Plaintiff's remaining arguments focus on a number of issues that cannot be resolved until it is clear to the Court that the ALJ properly considered all of the relevant medical evidence in the record. Because the Court found that, upon remand, the ALJ must reevaluate certain medical opinions that contain impairment evidence, and that evidence may impact the Court's analysis of other elements of the ALJ's decision, the Court finds that any ruling on Plaintiff's remaining arguments would be premature at this time.

D. Other relief requested by Plaintiff

Plaintiff requests that the Court order the Commissioner to grant benefits, or alternatively reverse and remand this action. The Court has determined that this matter must be reversed and remanded for the Commissioner to reconsider certain medical evidence, and whether a vocational expert is needed. See Davis v. Shalala, 985 F.2d 528, 534 (11th Cir. 1993) (A court may award disability benefits "where the Secretary has already considered the essential evidence and it is clear that the cumulative effect of the evidence establishes disability without any doubt."). Therefore, the Court will reverse and remand this matter rather than award benefits.

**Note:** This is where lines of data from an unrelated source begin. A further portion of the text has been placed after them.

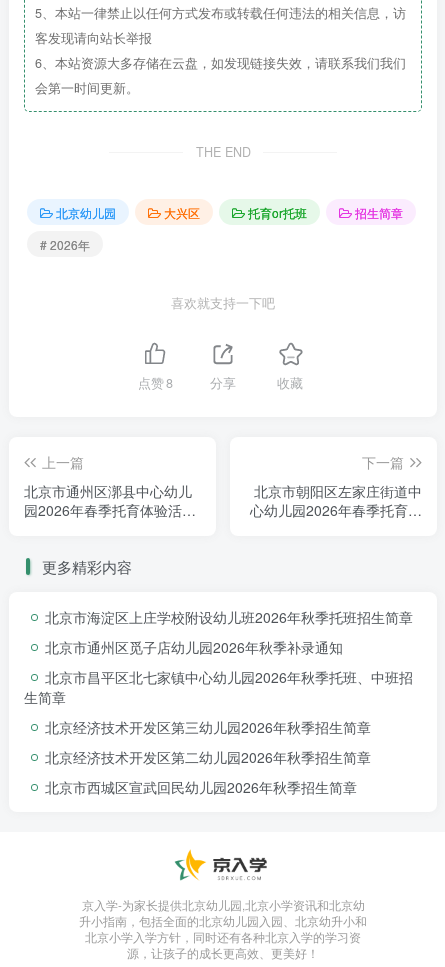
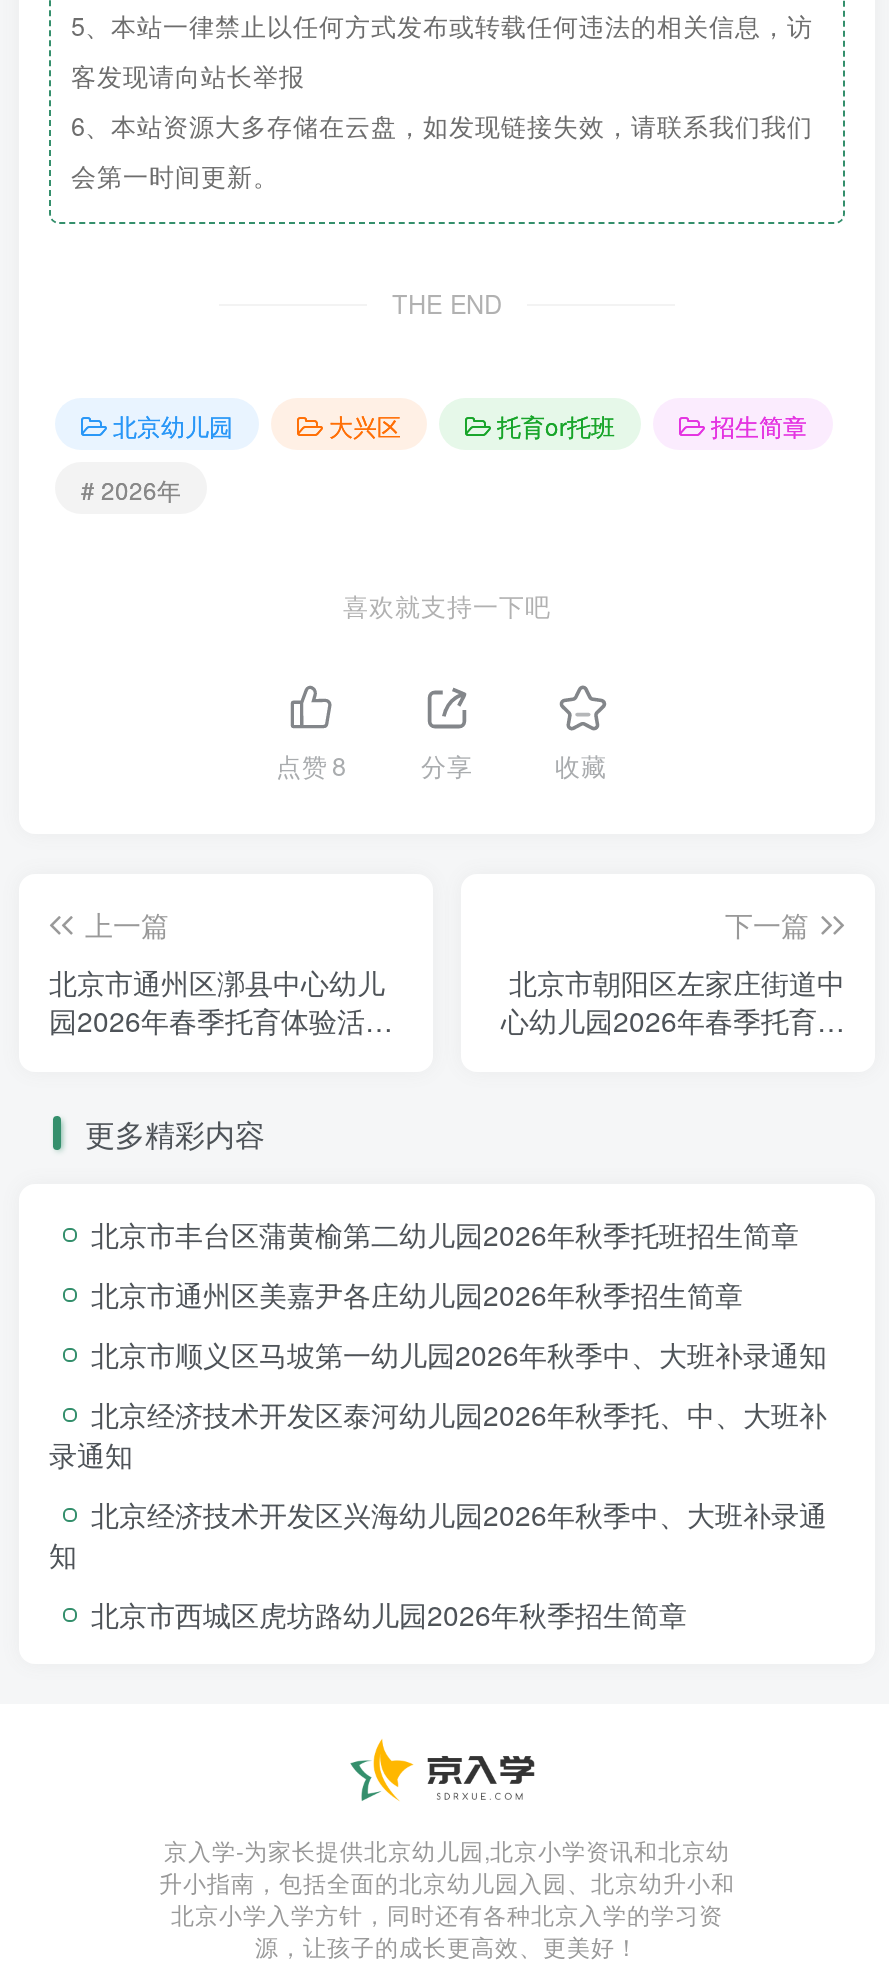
- 北京市海淀区上庄学校附设幼儿班2026年秋季托班招生简章
+ 北京市丰台区蒲黄榆第二幼儿园2026年秋季托班招生简章

- 北京市通州区觅子店幼儿园2026年秋季补录通知
+ 北京市通州区美嘉尹各庄幼儿园2026年秋季招生简章

- 北京市昌平区北七家镇中心幼儿园2026年秋季托班、中班招
- 生简章
+ 北京市顺义区马坡第一幼儿园2026年秋季中、大班补录通知

- 北京经济技术开发区第三幼儿园2026年秋季招生简章
+ 北京经济技术开发区泰河幼儿园2026年秋季托、中、大班补
+ 录通知

- 北京经济技术开发区第二幼儿园2026年秋季招生简章
+ 北京经济技术开发区兴海幼儿园2026年秋季中、大班补录通
+ 知

- 北京市西城区宣武回民幼儿园2026年秋季招生简章
+ 北京市西城区虎坊路幼儿园2026年秋季招生简章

Plaintiff also argues that if this matter is remanded, a different ALJ should be assigned to the remanded case. Plaintiff argues that the ALJ has been subject to discipline by the Agency in handling other cases by Plaintiff's counsel for refusing to provide interpreters at hearing. In addition, Plaintiff argues that this ALJ has filed a civil suit against the Agency. This Court cannot consider matters that do not relate to this case in determining whether to remand this action to different ALJ. See Roth v. Comm'r of Soc. Sec., No. 608-CV-296-ORL-28DAB, 2009 WL 536522, at *8 (M.D. Fla. Mar. 3, 2009). The issues raised by Plaintiff do not show a bias in this case and, thus, the Court will not require that the Commissioner appoint a different ALJ on remand.

III. Conclusion

Upon consideration of the submissions of the parties and the administrative record, the Court finds that the decision of the ALJ is supported by substantial evidence as to the step-two determination, and not supported by substantial evidence as to the opinions of the treating, examining, and non-examining doctors, and upon remand the Commissioner should reevaluate all of the medical opinions. Further, the Commissioner shall reconsider whether a vocational expert is needed.

IT IS HEREBY ORDERED:

1) The decision of the Commissioner is AFFIRMED IN PART as to the step-two analysis; and REVERSED and REMANDED IN PART pursuant to sentence four of 42 U.S.C. § 405(g) for the Commissioner to reconsider the medical evidence, and whether a vocational expert is needed.

2) The Clerk of Court is directed to enter judgment accordingly, terminate any pending motions and deadlines, and close the file.

3) If Plaintiff prevails in this case on remand, Plaintiff must comply with the Order (Doc. 1) entered on November 14, 2012, in Misc. Case No. 6:12-mc-124-Orl-22.

DONE AND ORDERED.

FootNotes


1. Unpublished opinions may be cited as persuasive on a particular point. The Court does not rely on unpublished opinions as precedent. Citation to unpublished opinions on or after January 1, 2007 is expressly permitted under Rule 31.1, Fed. R. App. P. Unpublished opinions may be cited as persuasive authority pursuant to the Eleventh Circuit Rules. 11th Cir. R. 36-2.
2. Although unclear, it appears that Plaintiff is also arguing that by failing to consider Plaintiff's mental impairments severe, the ALJ erred in failing to include any mental limitations in his RFC finding. This issue will be addressed infra with the issue of whether the ALJ rejected the opinions of every acceptable medical source.
3. The ALJ generally references all of the exhibits in his Decision by citing to them as "(1F-17F)," but never specifically refers to Dr. Bee's opinion. (See Tr. at 15).